ハーメルン
犬吠埼樹はワニー先輩のギターを弾く
おしまい

 寒々とした雨が降りしきる日。三ノ輪銀の告別式が執り行われていた。
 大赦に関わる家々は揃って参加し、幼い命が失われたという事実と共有する。
 神官服に着替えた和仁は複数の神官を連れて廊下を歩く。その表情は無の色に引きつっていた。
「いやはや、この度はお悔やみ申し上げます」
 その言葉を聞いて足を止めた。そこは参列者を集めた部屋だった。涙もろい人たちはすでに啜り泣き始め、そうでないものも悲痛に顔を曇らせている。
 言葉を発したのは参列者の一人。受け取っていたのは銀の母。隣にはまだ幼い金太郎がベビーカーに乗っておもちゃで遊んでいた。
 涙でまぶたを腫らした銀の母に男性が言葉を続ける。
「しかし、私は銀ちゃんが神樹様のお役目で殉職したことを誇らしい。銀ちゃんも親孝行が出来て良かったと持っていることだろう」
「……えぇ、そうでしょうね。銀は立派にお役目を果たしたんですよね……」
 それっきり銀の母は唇を噛んで黙ってしまう。
 見ていてあまり愉快なものではなかった。しかし男性の言葉に和仁は何も言えない。なぜなら、男性の言った言葉はは大赦の公式の見解と同じだから。和仁がそれを否定するような言葉を言うわけにもいかなかった。
 無力感に苛まれているうちにふと、和仁は視線を感じた。向けられた視線に振り向くと喪服に袖を通した鉄男と目が合う。無気力そうな瞳でじっと和仁を見ていた。

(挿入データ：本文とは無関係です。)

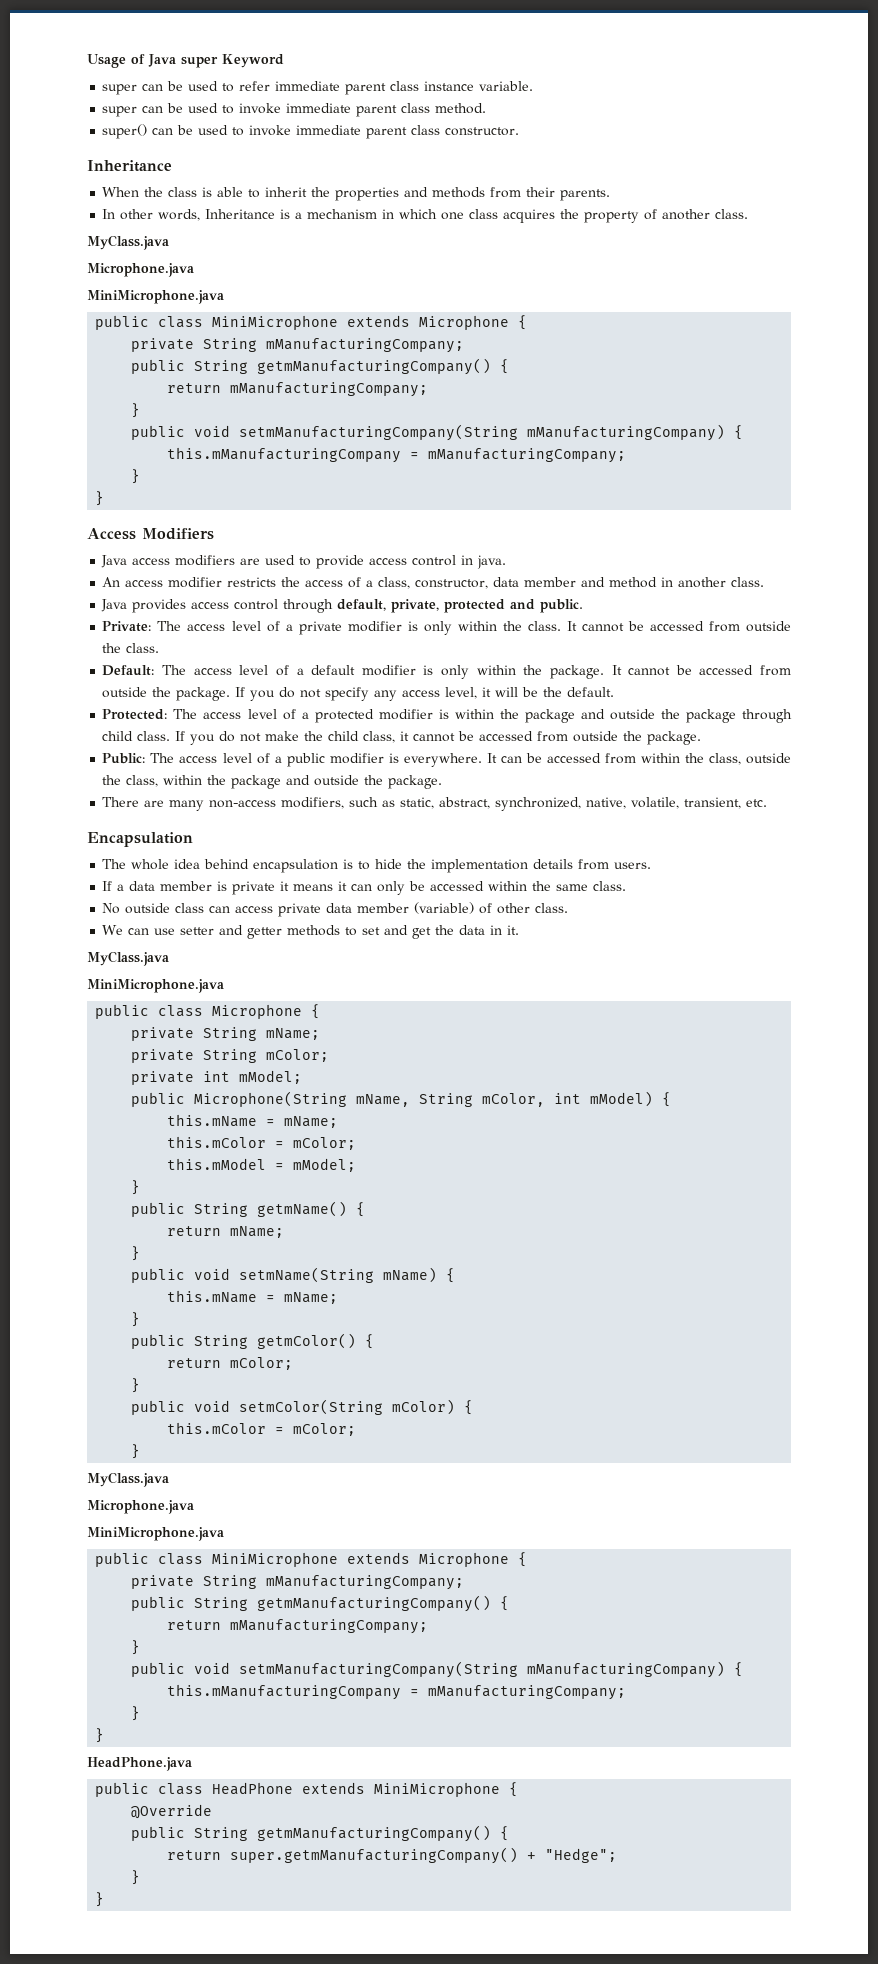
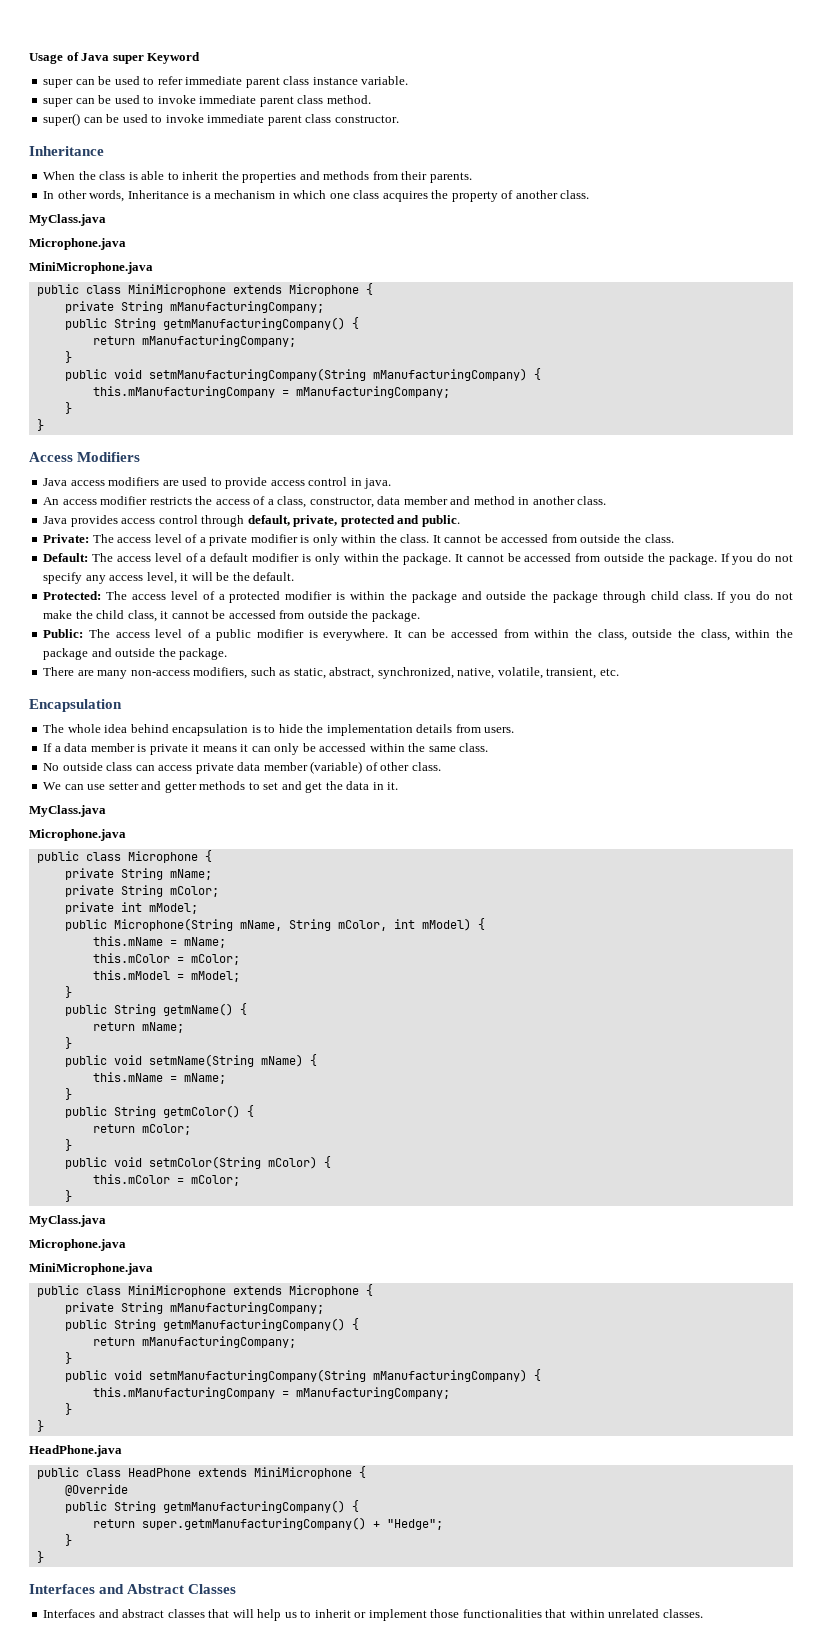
[87,979,224,993] MiniMicrophone.java -> [29,829,126,841] Microphone.java
(105, 1899) none -> [29,1584,237,1594] [43,1609,703,1621] // Interfaces and Abstract Classes // Interfaces and abstract classes that will help us to inherit or implement those functionalities that within unrelated classes.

 鉄男は何を言うでもなくただ少しも視線をずらさずに見ていた。
 じっと見られることを苦に思った和仁は会釈して向き直り、廊下を進んだ。
 参加者が全員会場へと集い、告別式が始まった。
 壇上の中央に和仁が立つ。用意された紙を開き書かれた文章を読み上げる。
「……これより三ノ輪銀様の告別式を執り行います」
 表情は無。眉ひとつ動かずに淡々と続ける。
 宮司である和仁が告別式の中心となるのは自然なことだった。
 選ばれた神樹の稚児であり、お役目を果たす者の一人である和仁が執り行うこと、それ自体がこの式に箔をつける。それこそが勇者の告別式には相応しいとの判断だった。
「本日ここに哀悼の意を捧げます」
 戦いから二日後、和仁は皮肉なことに生き残った三人の中で最も問題なく動ける状態でいた。しかしそれは無事という意味では無い。
 戦いが終わってすぐの和仁の状態は脈拍ゼロ、脳波ゼロ。生物的には死んでいると言う他にない。
 しかし現に和仁は動いていた。心臓が動いていなくても、体は生きていた時と同じように動いていた。
 神稚児の再生能力によって見た目だけは生きている人間と変わりない。
 異常は他にもある。レントゲンを撮ってみれば内臓の位置はぐちゃぐちゃ、そもそも繋がってすらいない。しかし食事を取れば問題なく栄養を摂取でき、排泄も通常と同じようにできていた。
 ひとえに和仁の中で同化するように融合した精霊『神稚児』が和仁を生かしていた。
「今、私たちは深い悲しみの内に勇者様にお別れを告げようとしています」
 見下ろす。目の前にあるのは本来であれば遺体が収められる棺。
 色鮮やかな花で遺体を飾るはずのそれは、今は花束の様だった。飾り立てられるはずの遺体がないのだ。遺体の代わりに収められているのは三ノ輪銀だった土が入った小さな箱。
 遺体すら残らない無残な死にように和仁はどういう表情をしていいのか分からなかった。
 する必要のない呼吸を条件反射的に行いながら脈のない身体であることを感じる度に、自分が銀に生かされているのだという事実を突き付けられる。